◆ What you are asked to do
When a line below contains the word "with", copy that line.

◆ Information supplied
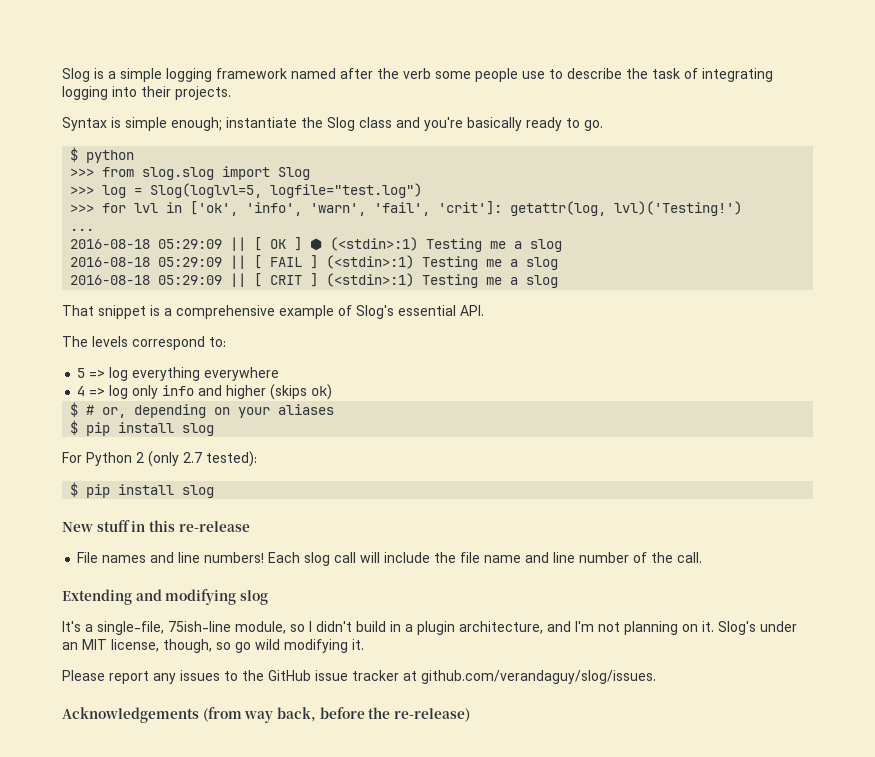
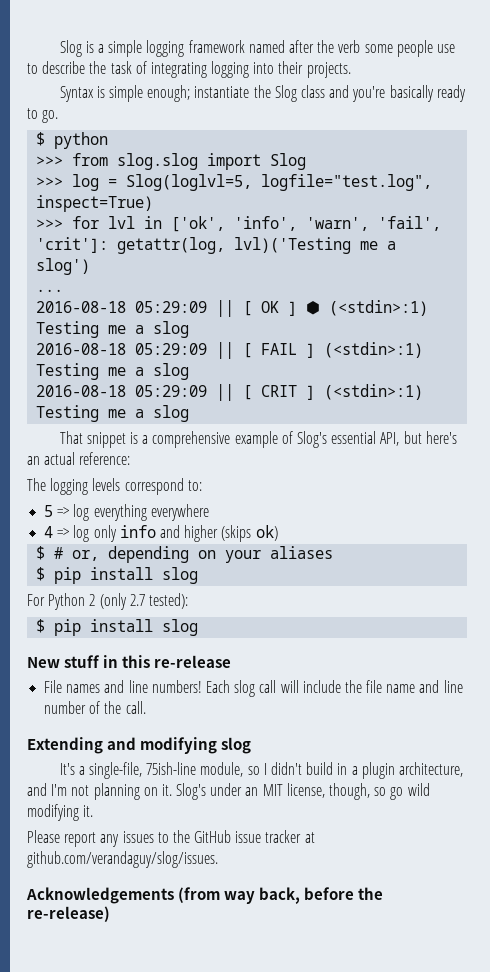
- >>> log = Slog(loglvl=5, logfile="test.log")
+ >>> log = Slog(loglvl=5, logfile="test.log", inspect=True)
- >>> for lvl in ['ok', 'info', 'warn', 'fail', 'crit']: getattr(log, lvl)('Testing!')
+ >>> for lvl in ['ok', 'info', 'warn', 'fail', 'crit']: getattr(log, lvl)('Testing me a slog')
- That snippet is a comprehensive example of Slog's essential API.
+ That snippet is a comprehensive example of Slog's essential API, but here's an actual reference:
- The levels correspond to:
+ The logging levels correspond to:

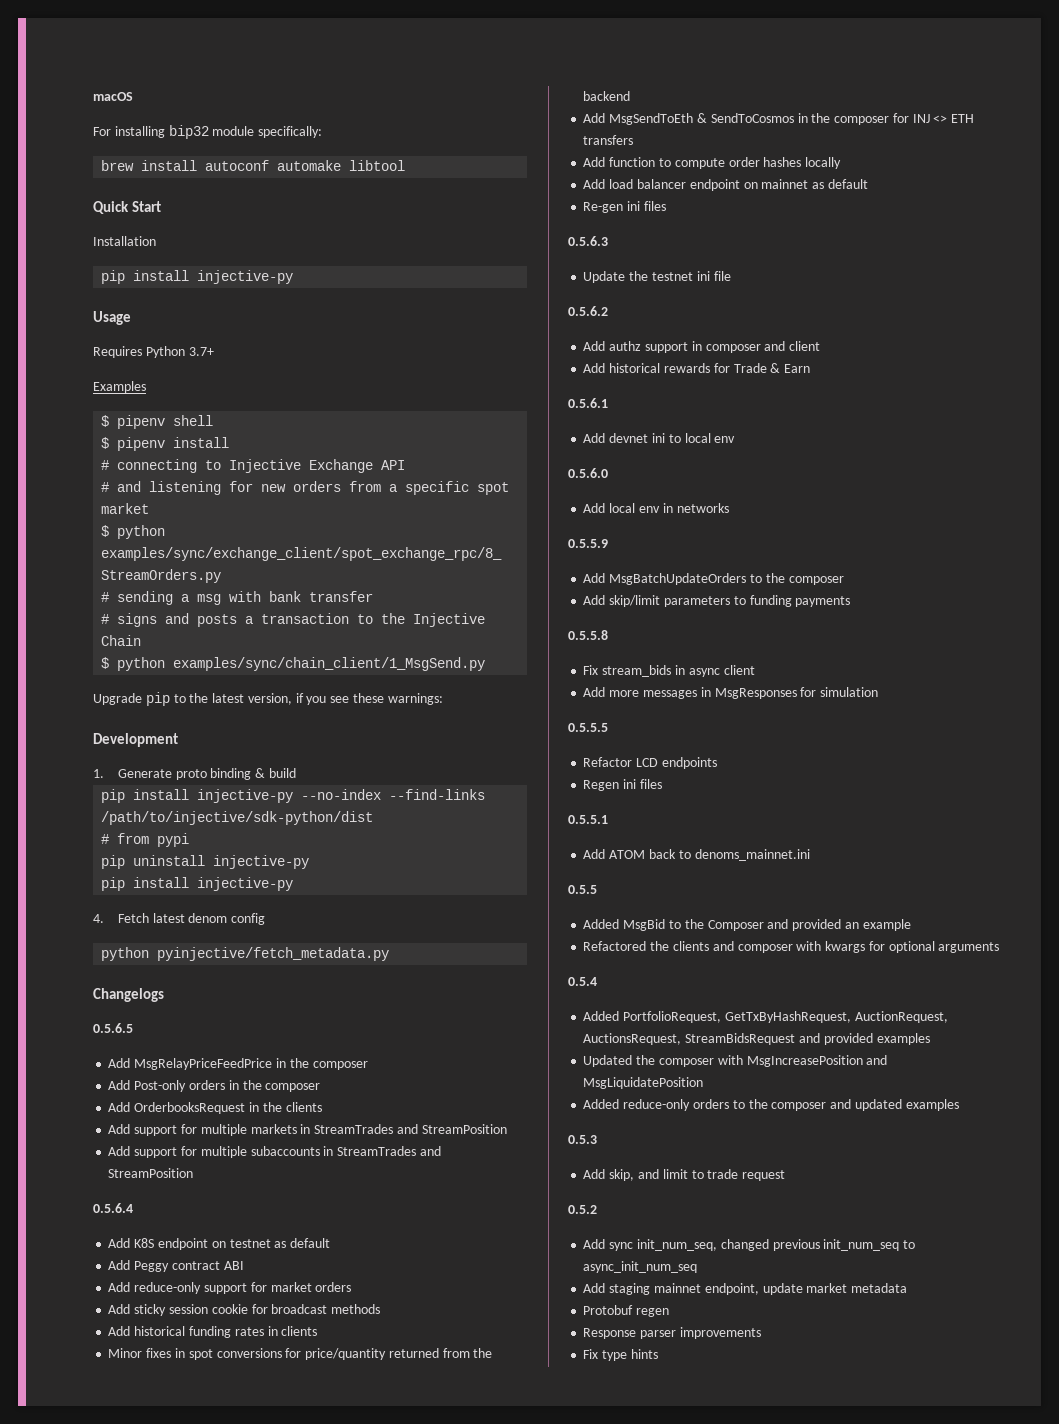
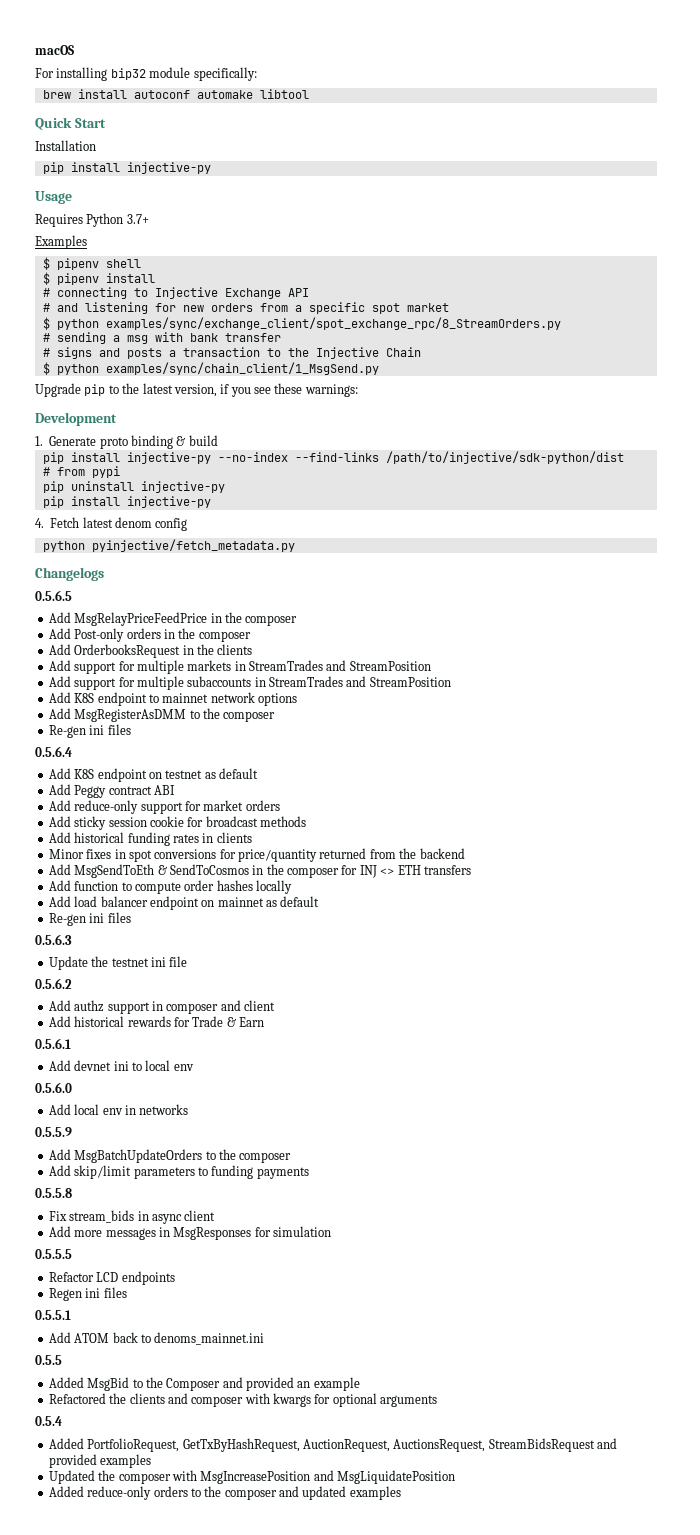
+ Add K8S endpoint to mainnet network options
+ Add MsgRegisterAsDMM to the composer
+ Re-gen ini files
- 0.5.3
- Add skip, and limit to trade request
- 0.5.2
- Add sync init_num_seq, changed previous init_num_seq to async_init_num_seq
- Add staging mainnet endpoint, update market metadata
- Protobuf regen
- Response parser improvements
- Fix type hints

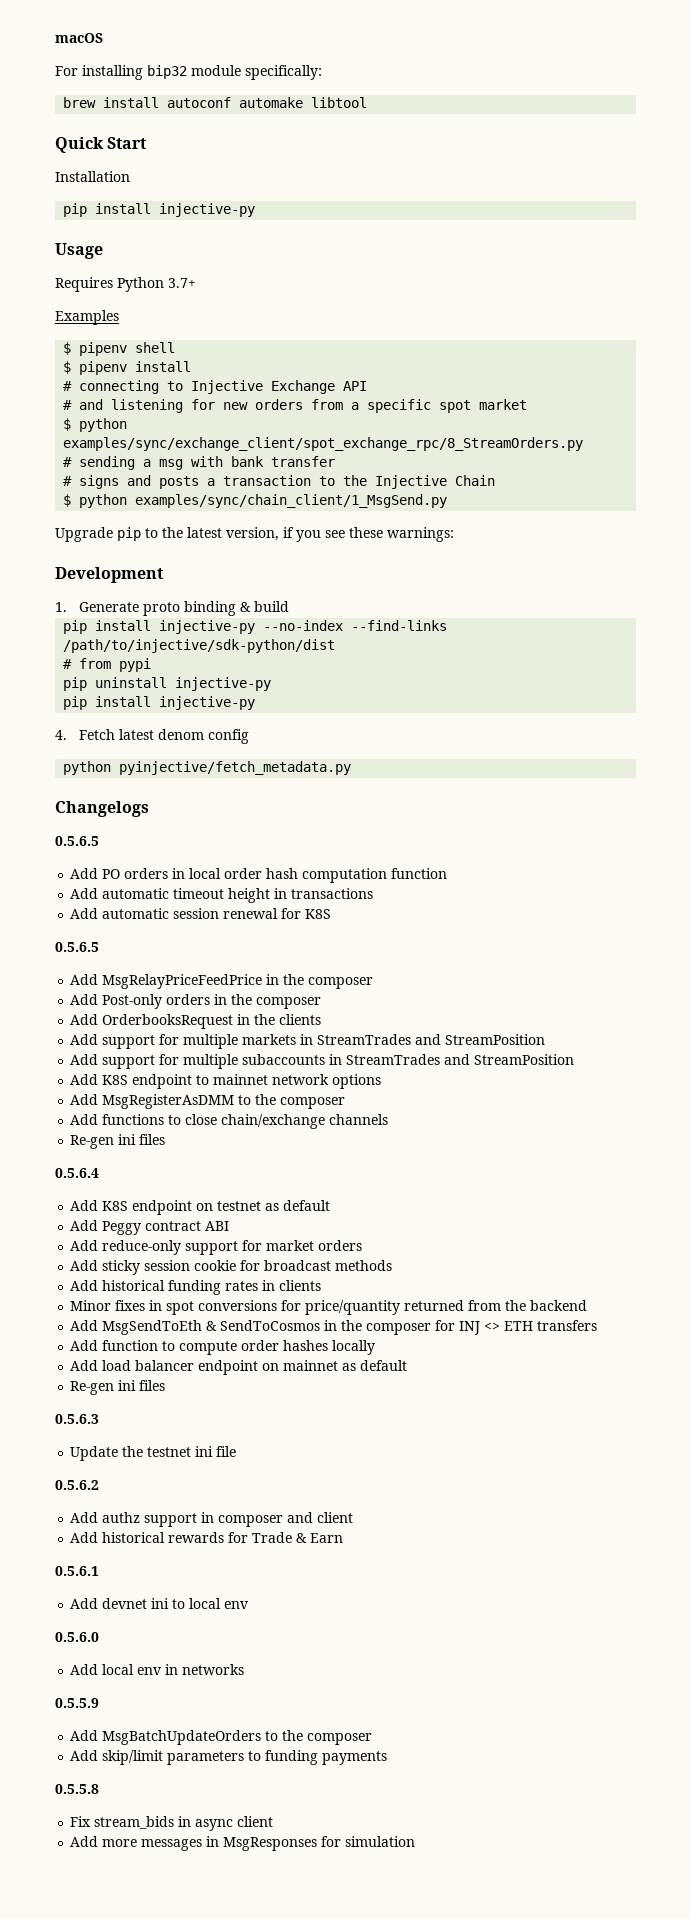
+ Add PO orders in local order hash computation function
+ Add automatic timeout height in transactions
+ Add automatic session renewal for K8S
+ 0.5.6.5
+ Add functions to close chain/exchange channels
- 0.5.5.5
- Refactor LCD endpoints
- Regen ini files
- 0.5.5.1
- Add ATOM back to denoms_mainnet.ini
- 0.5.5
- Added MsgBid to the Composer and provided an example
- Refactored the clients and composer with kwargs for optional arguments
- 0.5.4
- Added PortfolioRequest, GetTxByHashRequest, AuctionRequest, AuctionsRequest, StreamBidsRequest and provided examples
- Updated the composer with MsgIncreasePosition and MsgLiquidatePosition
- Added reduce-only orders to the composer and updated examples

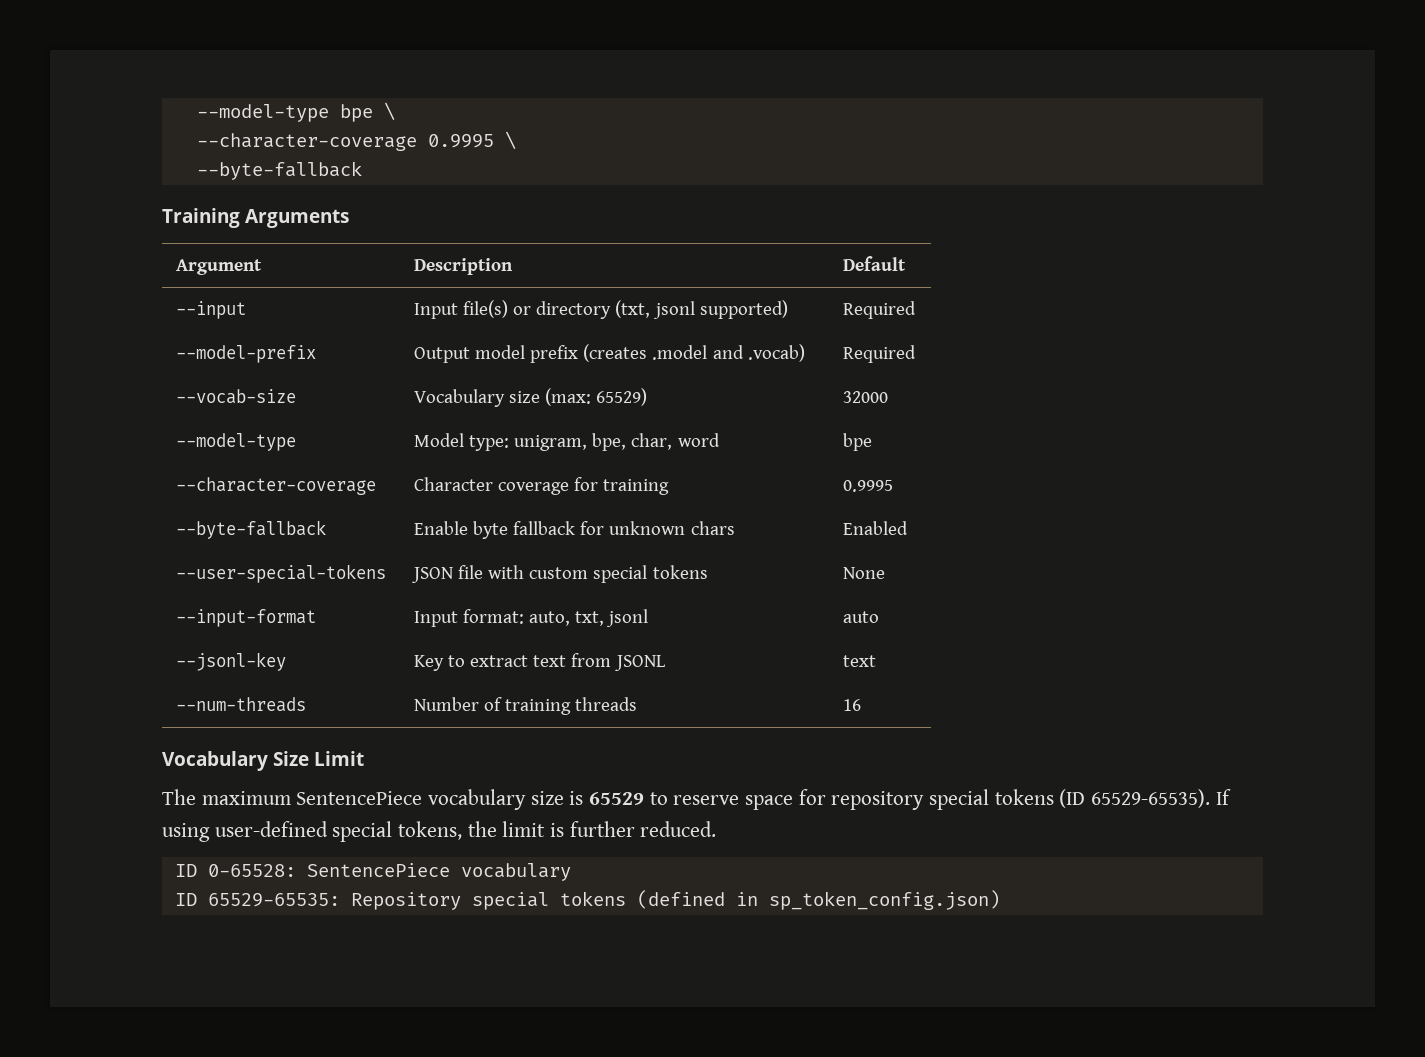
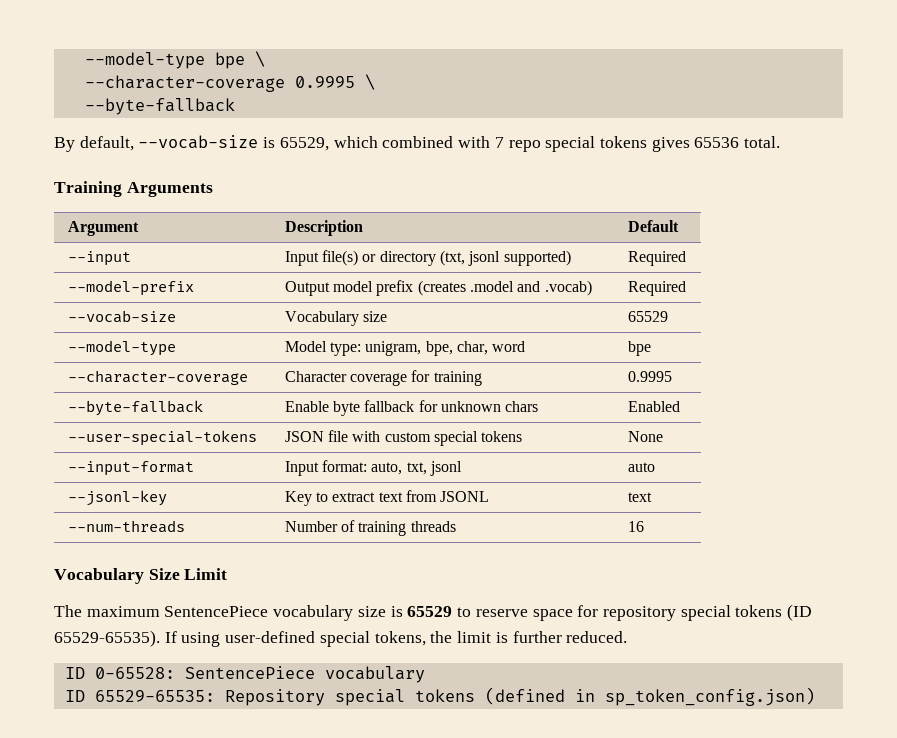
+ By default, --vocab-size is 65529, which combined with 7 repo special tokens gives 65536 total.
- --vocab-size | Vocabulary size (max: 65529) | 32000
+ --vocab-size | Vocabulary size | 65529

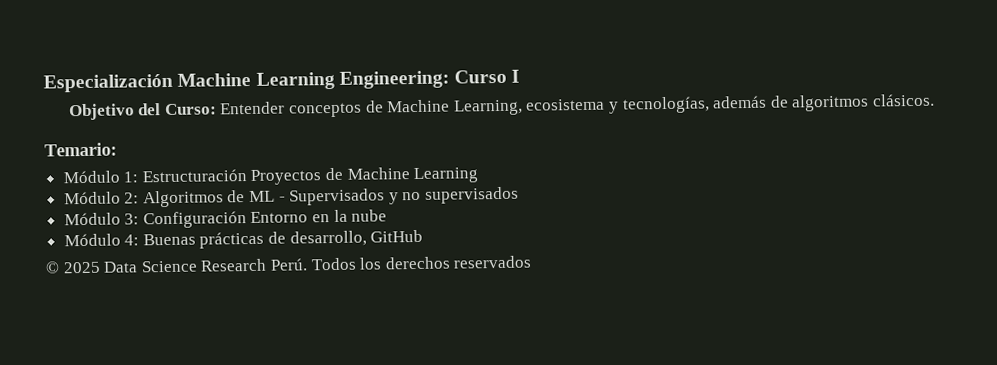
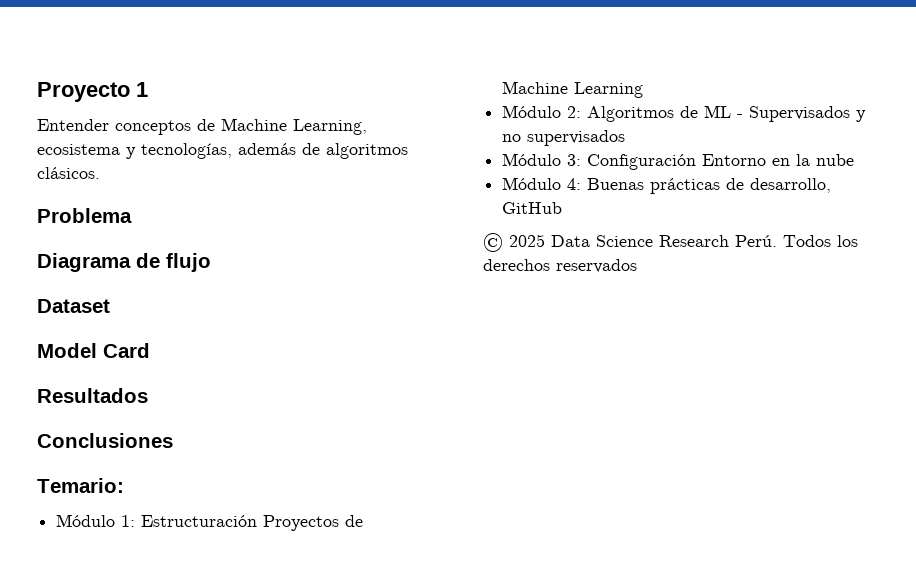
- Especialización Machine Learning Engineering: Curso I
- Objetivo del Curso: Entender conceptos de Machine Learning, ecosistema y tecnologías, además de algoritmos clásicos.
+ Proyecto 1
+ Entender conceptos de Machine Learning, ecosistema y tecnologías, además de algoritmos clásicos.
+ Problema
+ Diagrama de flujo
+ Dataset
+ Model Card
+ Resultados
+ Conclusiones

◆ Exercise output
- Refactored the clients and composer with kwargs for optional arguments
- Updated the composer with MsgIncreasePosition and MsgLiquidatePosition
+ By default, --vocab-size is 65529, which combined with 7 repo special tokens gives 65536 total.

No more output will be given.